Wir gingen in das Haus, in dem Margaret und ich aufgewachsen waren.
Zitternd sank sie in den alten Stuhl unseres Vaters zurück.
„Warum?“, fragte ich. „Warum stehlt ihr uns fünfundfünfzig Jahre?“
„Ich habe dich beschützt“, sagte sie. „Er kam aus dem Krieg zurück. Ich wusste nicht, in welchem Zustand er war.“
Ich starrte sie an.
„Das ist die Ausrede. Was ist der wahre Grund?“
Ihr Blick senkte sich.
Dann kam die Wahrheit ans Licht.
Nach dem Tod unseres Vaters hatte Margaret die Erbschaftsdokumente gelesen.
Ein Teil des Anwesens wurde danach aufgeteilt, welche Tochter Kinder hatte.
Margaret hatte eine Familie.
Ich tat es nicht.
Wenn ich unverheiratet und kinderlos bliebe, wäre das für ihre Seite von Vorteil.
Mir wurde eiskalt.
„Je länger Daniel also aus meinem Leben verschwand, desto mehr konntest du erben.“
Margaret begann zu weinen.
„Es wäre dir gut gegangen, Ellen. Du hattest dein eigenes Haus. Deine Arbeit.“
„Du hast dir gesagt, was auch immer es dir leichter macht.“
Es wurde still im Raum.
Daniel stand mit feuchten Augen in der Nähe der Tür.

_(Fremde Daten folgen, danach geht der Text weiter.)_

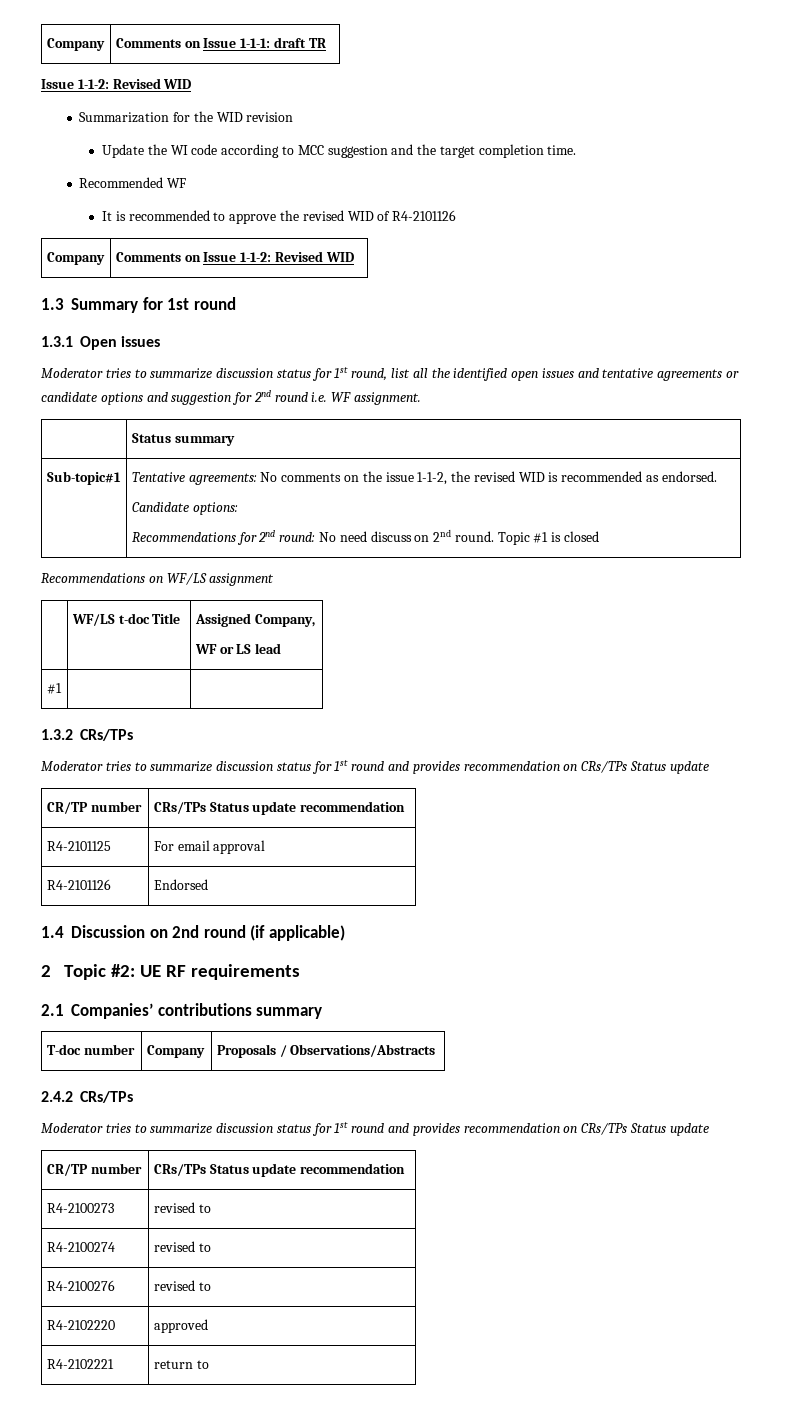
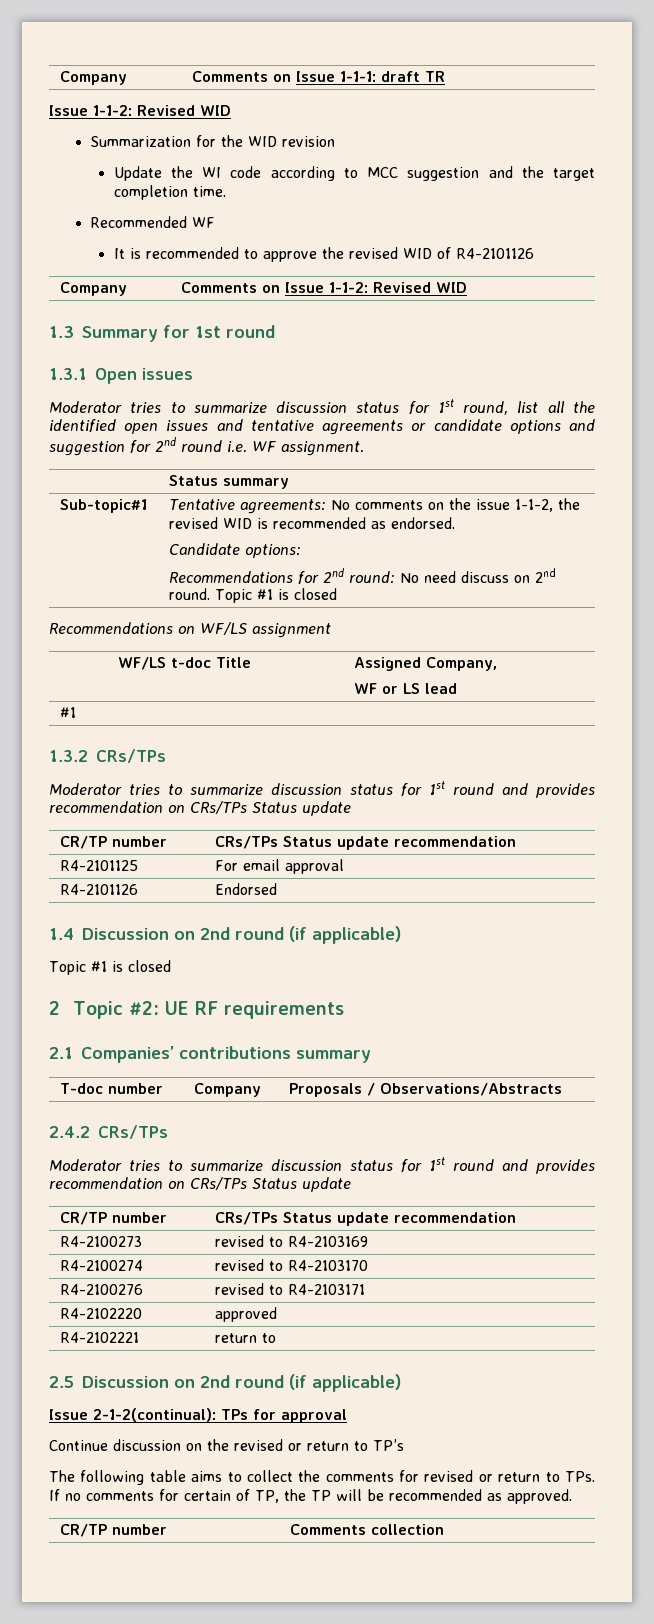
  1.4 Discussion on 2nd round (if applicable)
+ Topic #1 is closed
- R4-2100273 | revised to
+ R4-2100273 | revised to R4-2103169
- R4-2100274 | revised to
+ R4-2100274 | revised to R4-2103170
- R4-2100276 | revised to
+ R4-2100276 | revised to R4-2103171
+ 2.5 Discussion on 2nd round (if applicable)
+ Issue 2-1-2(continual): TPs for approval
+ Continue discussion on the revised or return to TP’s
+ The following table aims to collect the comments for revised or return to TPs. If no comments for certain of TP, the TP will be recommended as approved.
+ CR/TP number | Comments collection

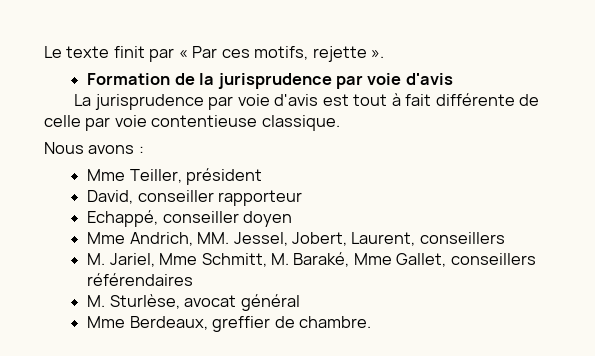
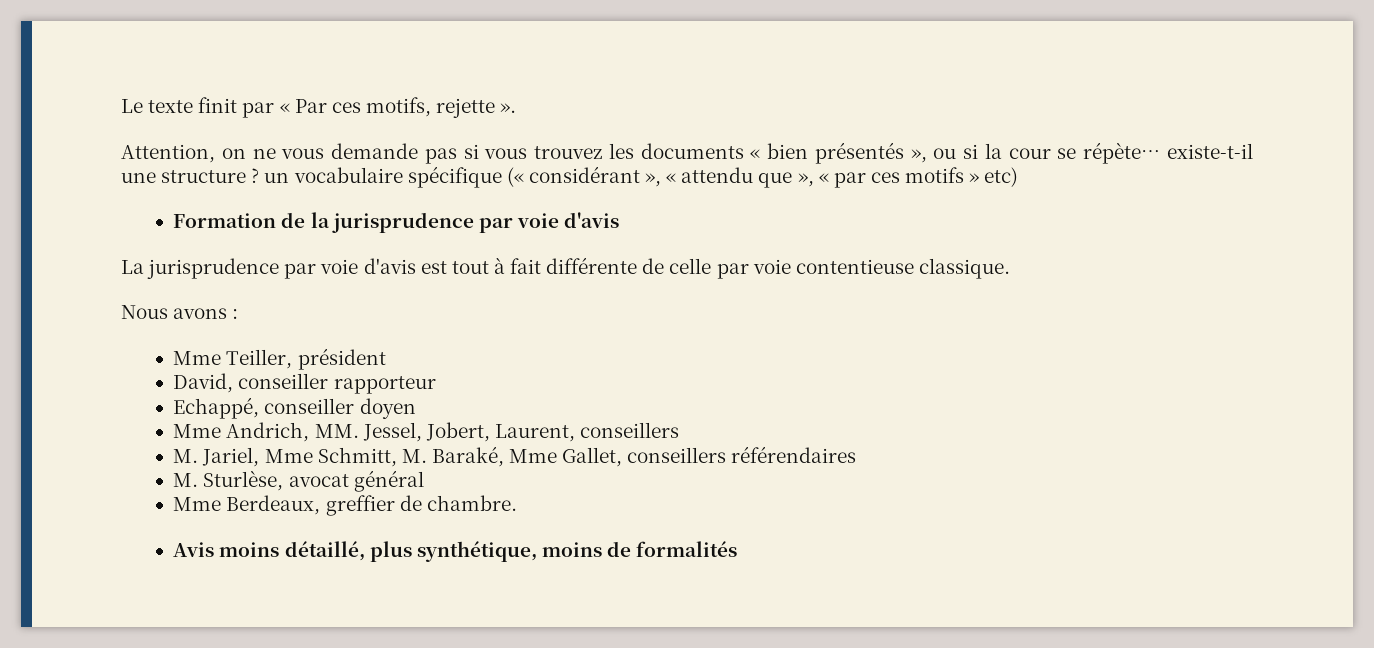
+ Attention, on ne vous demande pas si vous trouvez les documents « bien présentés », ou si la cour se répète… existe-t-il une structure ? un vocabulaire spécifique (« considérant », « attendu que », « par ces motifs » etc)
+ Avis moins détaillé, plus synthétique, moins de formalités

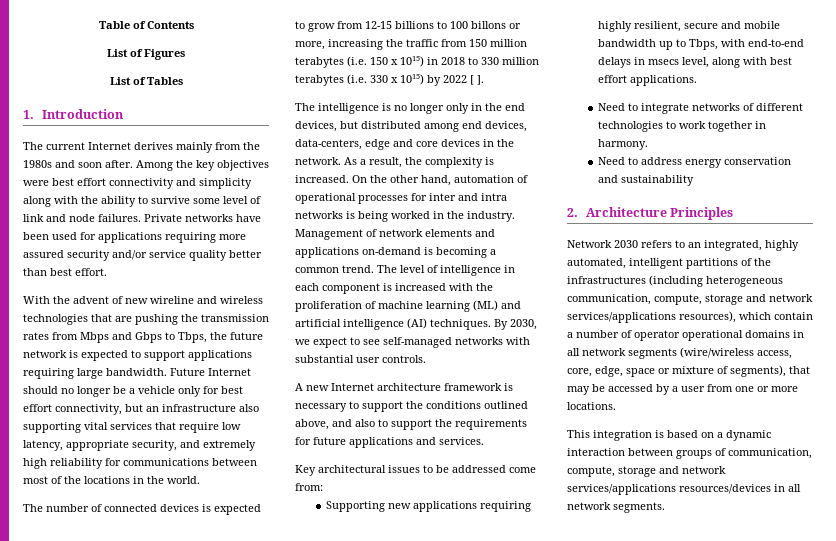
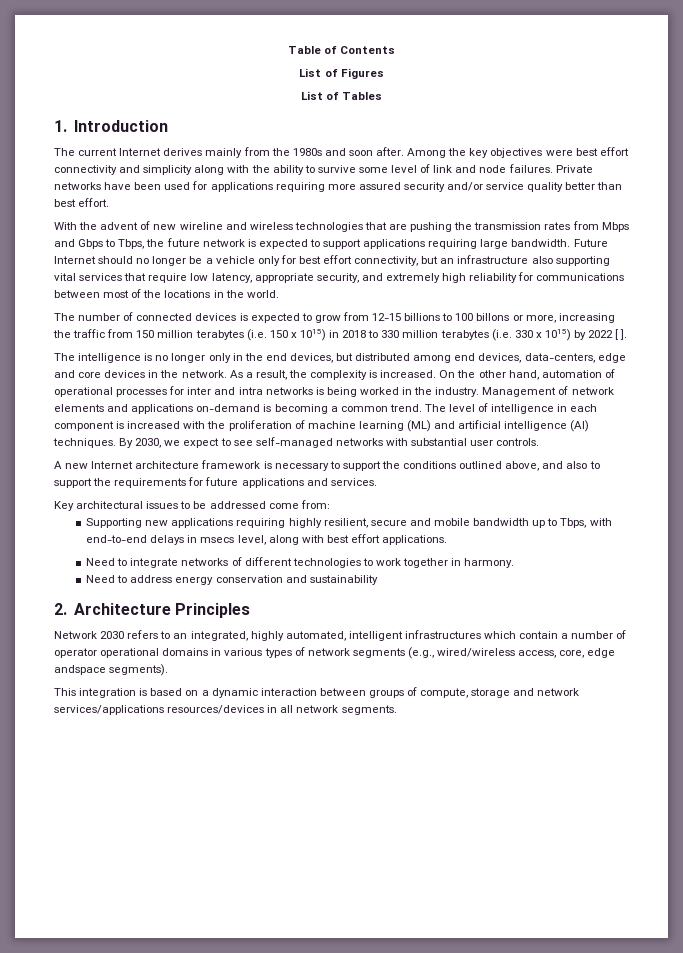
- Network 2030 refers to an integrated, highly automated, intelligent partitions of the infrastructures (including heterogeneous communication, compute, storage and network services/applications resources), which contain a number of operator operational domains in all network segments (wire/wireless access, core, edge, space or mixture of segments), that may be accessed by a user from one or more locations.
+ Network 2030 refers to an integrated, highly automated, intelligent infrastructures which contain a number of operator operational domains in various types of network segments (e.g., wired/wireless access, core, edge andspace segments).
- This integration is based on a dynamic interaction between groups of communication, compute, storage and network services/applications resources/devices in all network segments.
+ This integration is based on a dynamic interaction between groups of compute, storage and network services/applications resources/devices in all network segments.

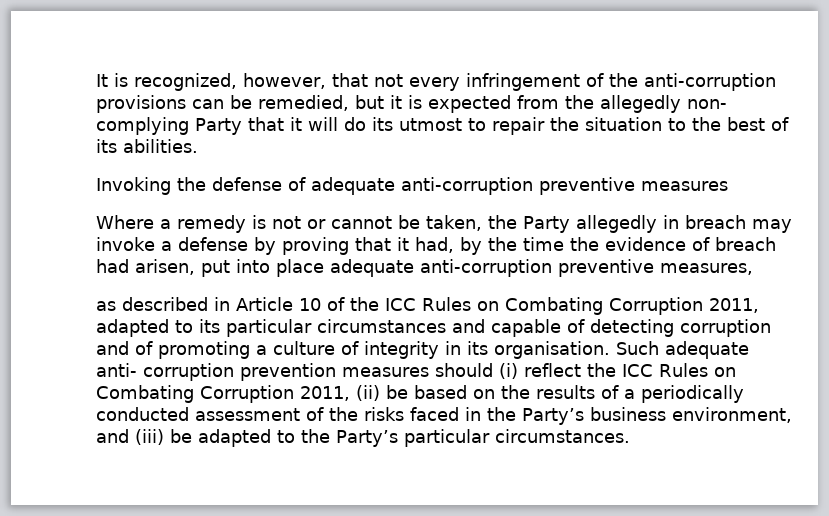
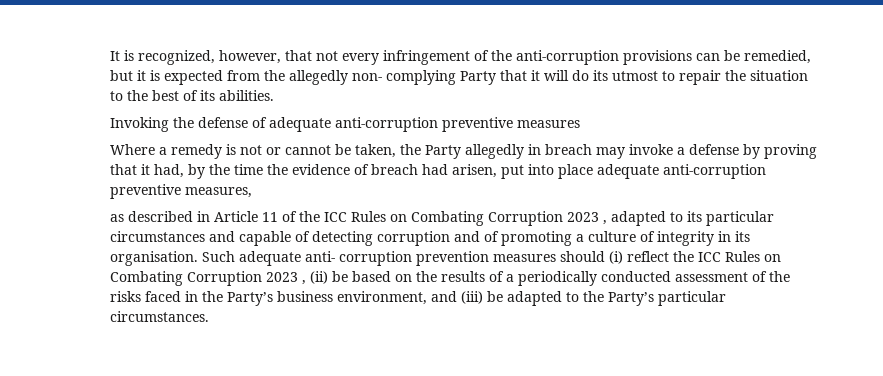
- as described in Article 10 of the ICC Rules on Combating Corruption 2011, adapted to its particular circumstances and capable of detecting corruption and of promoting a culture of integrity in its organisation.
+ as described in Article 11 of the ICC Rules on Combating Corruption 2023 , adapted to its particular circumstances and capable of detecting corruption and of promoting a culture of integrity in its organisation.
- Such adequate anti- corruption prevention measures should (i) reflect the ICC Rules on Combating Corruption 2011, (ii) be based on the results of a periodically conducted assessment of the risks faced in the Party’s business environment, and (iii) be adapted to the Party’s particular circumstances.
+ Such adequate anti- corruption prevention measures should (i) reflect the ICC Rules on Combating Corruption 2023 , (ii) be based on the results of a periodically conducted assessment of the risks faced in the Party’s business environment, and (iii) be adapted to the Party’s particular circumstances.

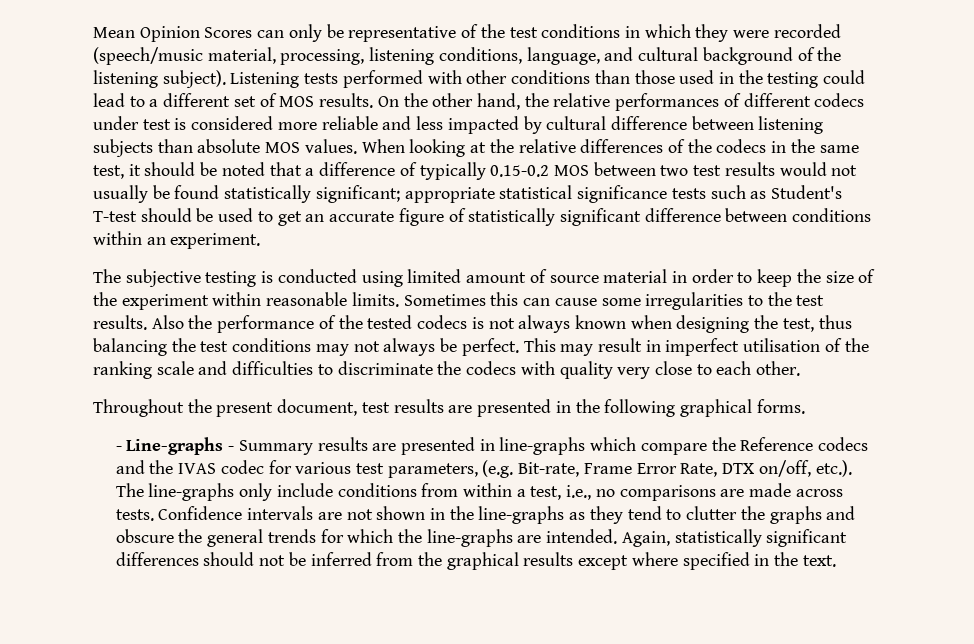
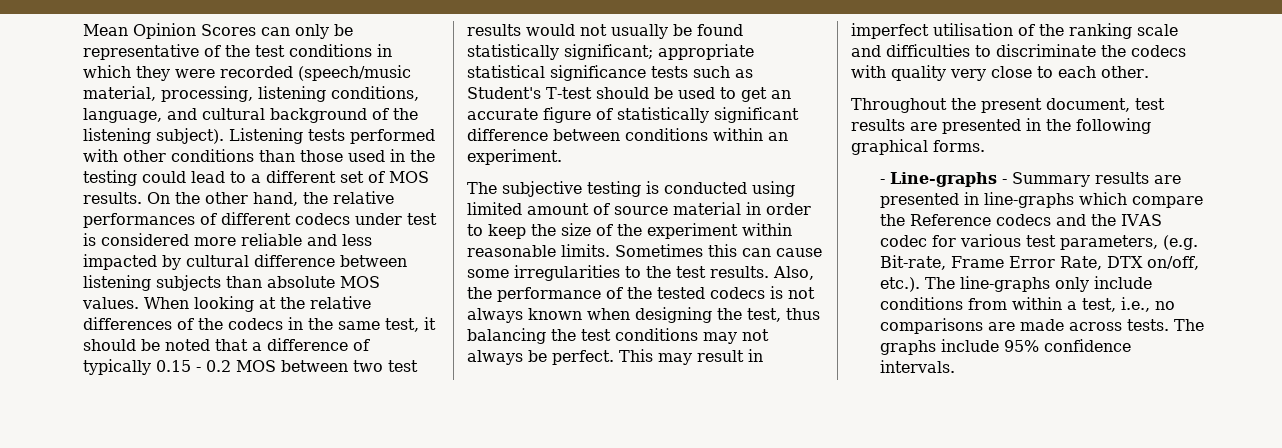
- When looking at the relative differences of the codecs in the same test, it should be noted that a difference of typically 0.15-0.2 MOS between two test results would not usually be found statistically significant; appropriate statistical significance tests such as Student's T-test should be used to get an accurate figure of statistically significant difference between conditions within an experiment.
+ When looking at the relative differences of the codecs in the same test, it should be noted that a difference of typically 0.15 - 0.2 MOS between two test results would not usually be found statistically significant; appropriate statistical significance tests such as Student's T-test should be used to get an accurate figure of statistically significant difference between conditions within an experiment.
- Also the performance of the tested codecs is not always known when designing the test, thus balancing the test conditions may not always be perfect.
+ Also, the performance of the tested codecs is not always known when designing the test, thus balancing the test conditions may not always be perfect.
- Confidence intervals are not shown in the line-graphs as they tend to clutter the graphs and obscure the general trends for which the line-graphs are intended. Again, statistically significant differences should not be inferred from the graphical results except where specified in the text.
+ The graphs include 95% confidence intervals.

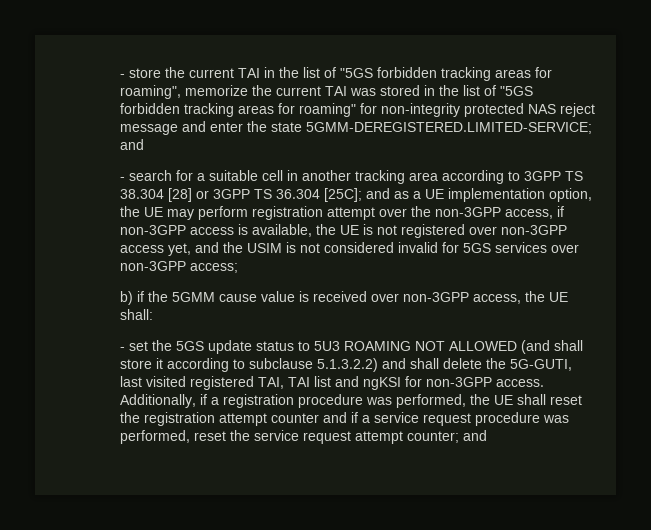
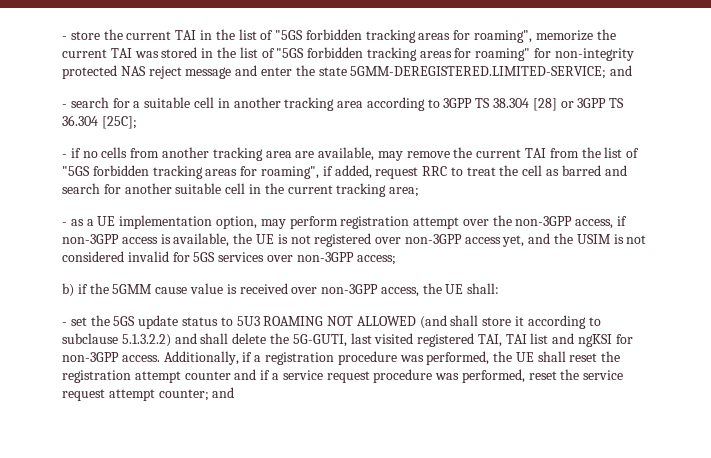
- - search for a suitable cell in another tracking area according to 3GPP TS 38.304 [28] or 3GPP TS 36.304 [25C]; and as a UE implementation option, the UE may perform registration attempt over the non-3GPP access, if non-3GPP access is available, the UE is not registered over non-3GPP access yet, and the USIM is not considered invalid for 5GS services over non-3GPP access;
+ - search for a suitable cell in another tracking area according to 3GPP TS 38.304 [28] or 3GPP TS 36.304 [25C];
+ - if no cells from another tracking area are available, may remove the current TAI from the list of "5GS forbidden tracking areas for roaming", if added, request RRC to treat the cell as barred and search for another suitable cell in the current tracking area;
+ - as a UE implementation option, may perform registration attempt over the non-3GPP access, if non-3GPP access is available, the UE is not registered over non-3GPP access yet, and the USIM is not considered invalid for 5GS services over non-3GPP access;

Jahrzehntelang hatte Margaret sich wie meine Beschützerin verhalten.
Sie rief mich an, fragte, ob ich einsam sei, und ermutigte mich, näher zu ihr zu ziehen.
Und all das, während er die Tatsache verbarg, dass Daniel wiederholt nach mir gesucht hatte.
Ich hätte schreien können.
Ich hätte mit ihr um jeden Dollar streiten können.
Doch nichts, was sie besaß, konnte das wiedergutmachen, was sie genommen hatte.
„Du kannst das Haus behalten“, sagte ich.
Margaret blickte auf.
„Behalte die Erbschaft. Behalte jeden Dollar, von dem du dich selbst überzeugt hast, dass er das wert war.“
Ich griff nach Daniels Hand.
„Aber Sie können die 55 Jahre nicht zurückdrehen. Und ich gebe Ihnen keinen weiteren Tag.“
Dann ging ich hinaus.
Margaret folgte ihr nicht.
In jener Nacht holte ich das elfenbeinfarbene Ballkleid aus dem Kleidersack.
Zum ersten Mal seit über einem halben Jahrhundert habe ich es nicht wieder auf den Dachboden getragen.
Ich habe es in meinen Schlafzimmerschrank gehängt.
Nicht etwa, weil ich noch wartete.
Denn schließlich war ich es nicht mehr.
Später saßen Daniel und ich zusammen auf der Veranda, während die Sonne hinter den Bäumen versank.
Seine Finger schlossen sich um meine.
„Gibt es irgendwelche Reue?“, fragte er.
Ich dachte an das Mädchen, das ich einmal gewesen war, die Schwester, die gelogen hatte, und an den Mann neben mir, der jahrzehntelang versucht hatte, nach Hause zu kommen.
„Nur die Jahre“, sagte ich.
„Das Versprechen wird niemals gehalten.“
Daniel lächelte.
Es war inzwischen älter, genau wie meines.
Aber irgendwie war es immer noch dasselbe Lächeln, das ich mir eingeprägt hatte, als wir fünfzehn waren.
Fünfundfünfzig Jahre lang hatten andere die Wahrheit bestimmt.
Nun gehörte uns die Wahrheit.
Und die verbleibende Zeit gehörte schließlich uns.